Alexander V., Manners of the Heart Student
La Belle Aire Elementary
Baton Rouge, LA
Each year our founder is honored to deliver a commencement address to the graduates of La Belle Aire Elementary. Rather than just deliver a speech, she calls upon the students to define what’s in the heart of a StrongHeart. As the graduates shouted out traits like leadership, trustworthiness, humility, and respect, she writes their responses inside the heart. “What if you make a mistake?” Jill asks, “What happens to your strong heart?” Most of the students say it breaks, melts, or falls apart. But this year a young man raised his hand and explained that the StrongHeart gets darker and cannot shine light on others. After the ceremony, he approached Jill and introduced himself as Alexander. He thanked her for the lessons he learned through Manners of the Heart because in his words, “It made me the person I am today (Alexander won the citizenship award and academic honors in all subjects).”
We were honored that a fifth grader, soon to be middle school student, saught us out of the crowd to personally thank us for the impact Manners of the Heart has made on his life. But from our viewpoint, what made Alexander a true StrongHeart aws seeing him extend his hand to his classmate, Alan, who won Student of the Year. Even though he did not receive the highest award, Alexander celebrated someone else’s victory, just as he had learned through Manners of the Heart.

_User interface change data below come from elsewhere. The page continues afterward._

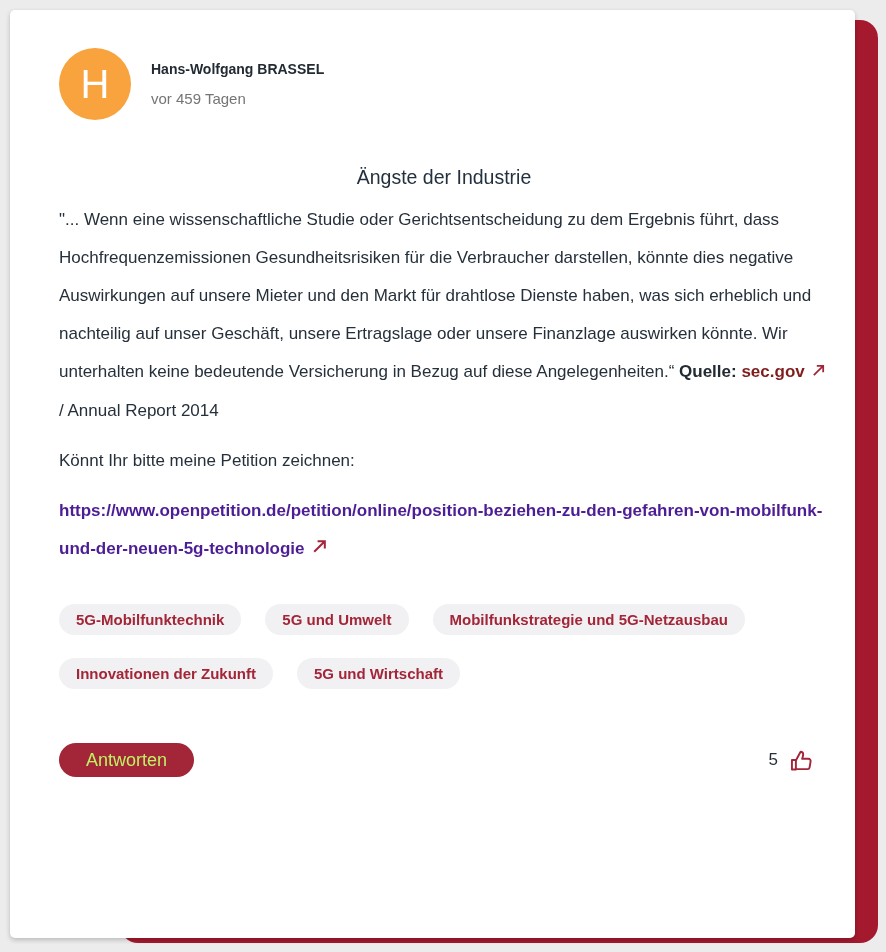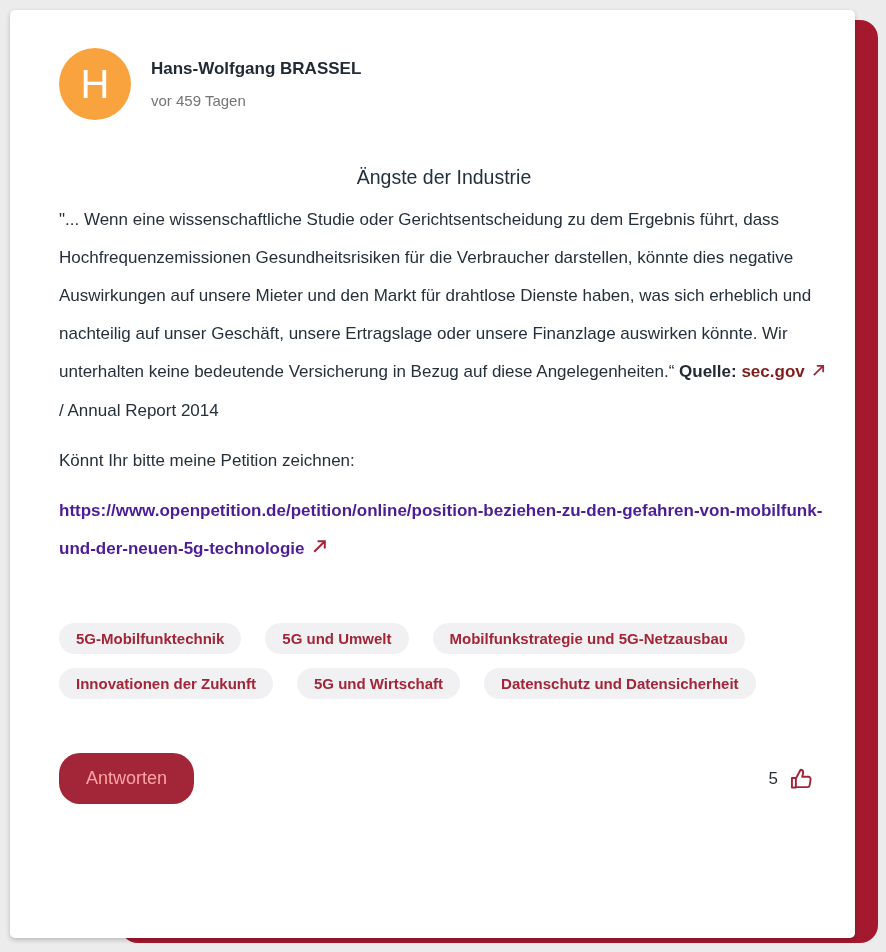--- a/index.html
+++ b/index.html
@@ -33,21 +33,21 @@
     padding: 38px 26px 34px 49px;
   }
   .card-header { display: flex; align-items: center; }
   .avatar {
     width: 72px; height: 72px; border-radius: 50%;
     background: #f8a33e; color: #ffffff;
     display: flex; align-items: center; justify-content: center;
     font-size: 40px; font-weight: 400; flex: 0 0 auto;
   }
   .author-meta { margin-left: 20px; }
-  .author-name { font-size: 17px; font-weight: 700; color: #222a33; }
+  .author-name { font-size: 14px; font-weight: 700; color: #222a33; }
   .author-time { font-size: 15px; color: #757575; margin-top: 13px; }
 
   .post-title {
     font-size: 19.5px; font-weight: 400; color: #22303f;
     margin-top: 46px;
     text-align: center;
   }
   .body-text {
     font-size: 17px; line-height: 38px; color: #26303b;
     margin-top: 12px;
@@ -55,23 +55,23 @@
   .body-text strong { font-weight: 700; color: #222a33; }
   a { text-decoration: none; }
   .inline-link { color: #7f1d1d; font-weight: 700; cursor: pointer; }
   .ext-arrow { display: inline-block; vertical-align: -1px; margin: 0 2px; }
   .petition-link-wrap {
     font-size: 17px; line-height: 38px; margin-top: 12px;
     font-weight: 700; overflow-wrap: anywhere;
   }
   .petition-link { color: #4c1d95; cursor: pointer; }
   .tags {
-    margin-top: 54px;
+    margin-top: 35px;
     display: flex; flex-wrap: wrap;
-    gap: 14px 24px;
+    gap: 23px 24px;
     max-width: 700px;
     text-align: center;
   }
   .tag {
     background: #f1f1f3;
     border-radius: 17px;
     padding: 7px 17px;
     font-size: 15px;
     font-weight: 700;
     color: #a32638;
@@ -79,25 +79,25 @@
     white-space: nowrap;
   }
   .card-footer {
     margin-top: 54px;
     display: flex; align-items: center; justify-content: space-between;
     padding-right: 14px;
   }
   .reply-btn {
     border: none;
     background: #a32638;
-    color: #fca5a5;
+    color: #bef264;
     font-family: inherit;
     font-size: 18px;
     padding: 4px 27px;
-    height: 51px;
+    height: 34px;
     border-radius: 21px;
     cursor: pointer;
   }
   .likes { display: flex; align-items: center; gap: 10px; }
   .like-count { font-size: 17px; color: #26303b; }
   .thumb { display: inline-flex; cursor: pointer; }
 </style>
 </head>
 <body>
 
@@ -132,21 +132,20 @@
     <span class="ext-arrow"><svg width="17" height="17" viewBox="0 0 16 16">
           <path d="M3 13 L13 3 M6.2 3 H13 V9.8" stroke="#a32638" stroke-width="1.9" fill="none"></path>
         </svg></span></p>
 
   <div class="tags">
     <a class="tag">5G-Mobilfunktechnik</a>
     <a class="tag">5G und Umwelt</a>
     <a class="tag">Mobilfunkstrategie und 5G-Netzausbau</a>
     <a class="tag">Innovationen der Zukunft</a>
     <a class="tag">5G und Wirtschaft</a>
-    <a class="tag">Datenschutz und Datensicherheit</a>
   </div>
 
   <footer class="card-footer">
     <button class="reply-btn">Antworten</button>
     <div class="likes">
       <span class="like-count">5</span>
       <span class="thumb">
         <svg width="27" height="27" viewBox="0 0 24 24" fill="none" stroke="#a32638" stroke-width="1.7" stroke-linejoin="round" stroke-linecap="round">
           <path d="M3.5 11.5 H7 V20 H3.5 Z"></path>
           <path d="M7 12 L11.2 4.2 c1.4 0 2.3 1 2.3 2.4 0 .9 -.5 2.6 -.9 3.9 h5.6 a1.9 1.9 0 0 1 1.9 2.2 l-0.9 5.4 A1.9 1.9 0 0 1 17.3 19.7 H7"></path>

Breanna and Liszy, Manners of the Heart Students
La Belle Aire Elementary
Baton Rouge, LA
While many schools are dealing with “mean girls” in the fifth grade, one Baton Rouge school is not Fifth graders were given an American History assignment. One of the girls had not turned in her project and was facing a “zero” and conduct marks which meant she would face quite a bit of trouble at home. Without prompting, a fellow classmate stepped in to help. She invited the girl in trouble over to her house to help her research the project. She even purchased a trifold display board for her classmate’s presentation. Now, here’s the real clincher…the girl in trouble had a history of being picked on by other students. She was not a popular girl, but one that other students teased. No typical narcissistic mean girls here. The girl in trouble? She turned in her assignment. Received a high mark and gained the respect of many of her classmates who no longer have anything to tease her about. We surprised these girls and their class with Mrs. Jill’s famous homemade cookies and bookmarks. The girls each received a heart in hand charm-one for helping a friend in need and one for allowing her to help. These are Manners of the Heart (MOH) kids. In first grade they learned to be put the needs of others ahead of their wants; and in third grade, they learned to stand up for the child being bullied. They are living out the lessons of Manners of the Heart.